PROBLEM TO WORK ON ::
Scan the listing below and copy every line holding "size".

RECORDED DATA ::
%%

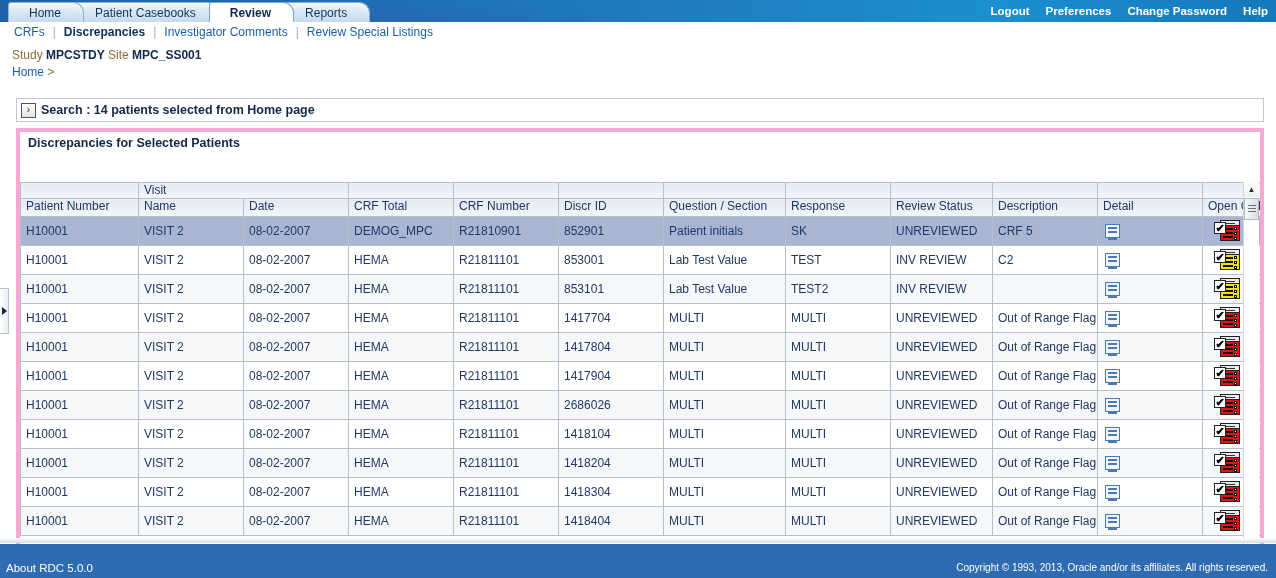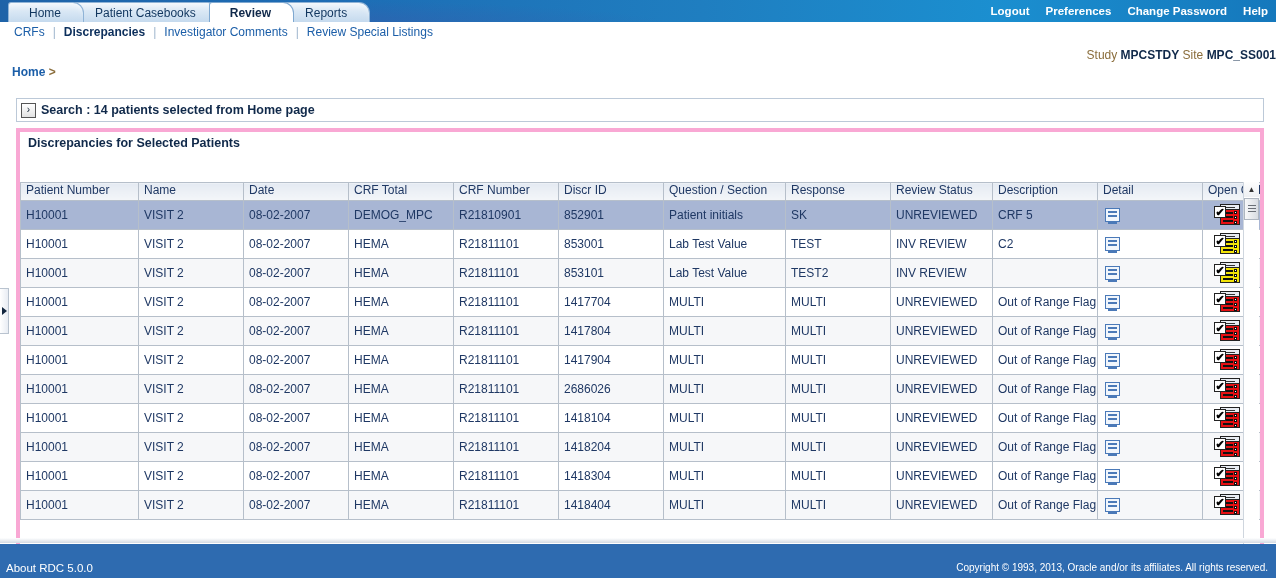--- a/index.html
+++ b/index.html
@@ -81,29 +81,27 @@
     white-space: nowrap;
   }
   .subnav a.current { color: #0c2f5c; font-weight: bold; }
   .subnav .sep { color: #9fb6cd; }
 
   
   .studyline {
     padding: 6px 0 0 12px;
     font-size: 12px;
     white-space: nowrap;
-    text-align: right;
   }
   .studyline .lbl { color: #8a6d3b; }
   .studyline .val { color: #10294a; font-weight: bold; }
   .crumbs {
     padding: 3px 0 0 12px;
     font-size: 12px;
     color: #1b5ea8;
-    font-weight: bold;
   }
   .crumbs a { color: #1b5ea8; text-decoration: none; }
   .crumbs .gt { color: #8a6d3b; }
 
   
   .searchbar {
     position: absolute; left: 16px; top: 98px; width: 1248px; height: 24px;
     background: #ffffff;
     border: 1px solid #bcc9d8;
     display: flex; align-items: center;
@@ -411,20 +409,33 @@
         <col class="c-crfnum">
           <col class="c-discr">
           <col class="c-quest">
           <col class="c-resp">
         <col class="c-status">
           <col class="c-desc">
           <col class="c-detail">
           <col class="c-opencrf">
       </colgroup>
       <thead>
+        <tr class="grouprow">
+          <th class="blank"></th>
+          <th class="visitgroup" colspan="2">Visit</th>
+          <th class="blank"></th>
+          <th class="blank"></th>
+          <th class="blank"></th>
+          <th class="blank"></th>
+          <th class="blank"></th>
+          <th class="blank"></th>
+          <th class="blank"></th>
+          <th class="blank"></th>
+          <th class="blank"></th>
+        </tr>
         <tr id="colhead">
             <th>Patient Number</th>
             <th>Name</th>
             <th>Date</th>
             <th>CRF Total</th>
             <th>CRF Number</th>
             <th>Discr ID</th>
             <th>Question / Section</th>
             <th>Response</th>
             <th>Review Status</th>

%%
%%

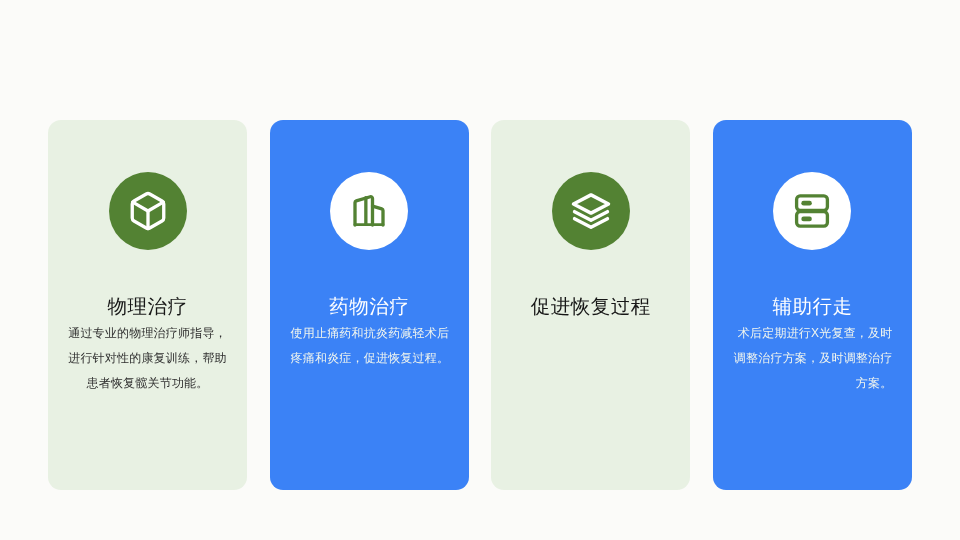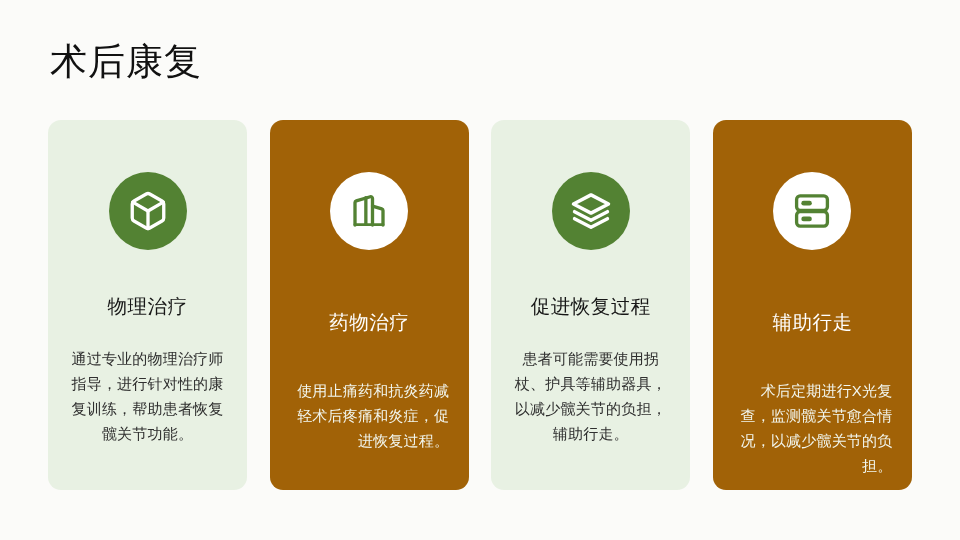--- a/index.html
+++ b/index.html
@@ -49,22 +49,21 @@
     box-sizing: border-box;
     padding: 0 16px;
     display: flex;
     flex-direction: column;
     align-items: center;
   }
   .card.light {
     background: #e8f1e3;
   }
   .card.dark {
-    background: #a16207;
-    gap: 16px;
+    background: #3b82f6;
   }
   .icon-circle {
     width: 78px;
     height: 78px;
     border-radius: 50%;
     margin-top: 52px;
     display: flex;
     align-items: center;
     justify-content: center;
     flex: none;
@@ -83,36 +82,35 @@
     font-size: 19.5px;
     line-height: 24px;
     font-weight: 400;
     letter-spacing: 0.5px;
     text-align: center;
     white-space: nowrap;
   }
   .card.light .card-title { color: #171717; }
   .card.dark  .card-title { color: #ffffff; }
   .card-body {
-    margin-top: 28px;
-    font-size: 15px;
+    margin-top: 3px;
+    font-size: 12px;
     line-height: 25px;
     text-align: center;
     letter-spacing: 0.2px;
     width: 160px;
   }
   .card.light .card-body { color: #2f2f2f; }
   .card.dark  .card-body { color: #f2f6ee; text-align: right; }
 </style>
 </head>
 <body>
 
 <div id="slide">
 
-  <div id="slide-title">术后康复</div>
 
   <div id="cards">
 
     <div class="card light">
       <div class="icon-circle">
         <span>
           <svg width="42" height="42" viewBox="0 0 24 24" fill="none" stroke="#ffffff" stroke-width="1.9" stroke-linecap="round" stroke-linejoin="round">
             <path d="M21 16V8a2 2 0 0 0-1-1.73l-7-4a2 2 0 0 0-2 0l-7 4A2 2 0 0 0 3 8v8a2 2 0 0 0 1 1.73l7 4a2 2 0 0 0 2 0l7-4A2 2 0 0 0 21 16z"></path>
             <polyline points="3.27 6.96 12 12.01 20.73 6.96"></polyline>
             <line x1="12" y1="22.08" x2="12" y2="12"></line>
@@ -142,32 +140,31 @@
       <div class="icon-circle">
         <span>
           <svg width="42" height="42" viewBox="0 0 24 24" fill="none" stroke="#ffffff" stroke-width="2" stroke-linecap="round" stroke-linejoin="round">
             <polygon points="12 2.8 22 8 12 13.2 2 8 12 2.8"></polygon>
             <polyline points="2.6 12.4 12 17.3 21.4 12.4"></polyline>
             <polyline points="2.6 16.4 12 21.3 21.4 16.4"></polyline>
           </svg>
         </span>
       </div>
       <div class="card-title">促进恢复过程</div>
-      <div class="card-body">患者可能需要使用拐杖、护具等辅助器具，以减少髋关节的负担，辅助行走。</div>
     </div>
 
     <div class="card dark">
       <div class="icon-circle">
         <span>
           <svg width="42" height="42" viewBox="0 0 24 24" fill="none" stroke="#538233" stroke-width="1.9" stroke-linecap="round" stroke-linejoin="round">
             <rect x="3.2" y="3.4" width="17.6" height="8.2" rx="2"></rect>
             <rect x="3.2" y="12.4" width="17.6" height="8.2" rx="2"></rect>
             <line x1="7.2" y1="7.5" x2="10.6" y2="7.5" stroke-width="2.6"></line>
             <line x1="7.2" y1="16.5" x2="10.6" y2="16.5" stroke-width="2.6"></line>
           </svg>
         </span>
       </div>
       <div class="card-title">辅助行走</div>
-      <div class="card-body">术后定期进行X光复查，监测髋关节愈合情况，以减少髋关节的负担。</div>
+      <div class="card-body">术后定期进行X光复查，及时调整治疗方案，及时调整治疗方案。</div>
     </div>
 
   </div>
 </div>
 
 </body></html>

%%

FINAL ANSWER ::
     font-size: 12px;
     font-size: 12px;
     font-size: 19.5px;
-    font-size: 15px;
+    font-size: 12px;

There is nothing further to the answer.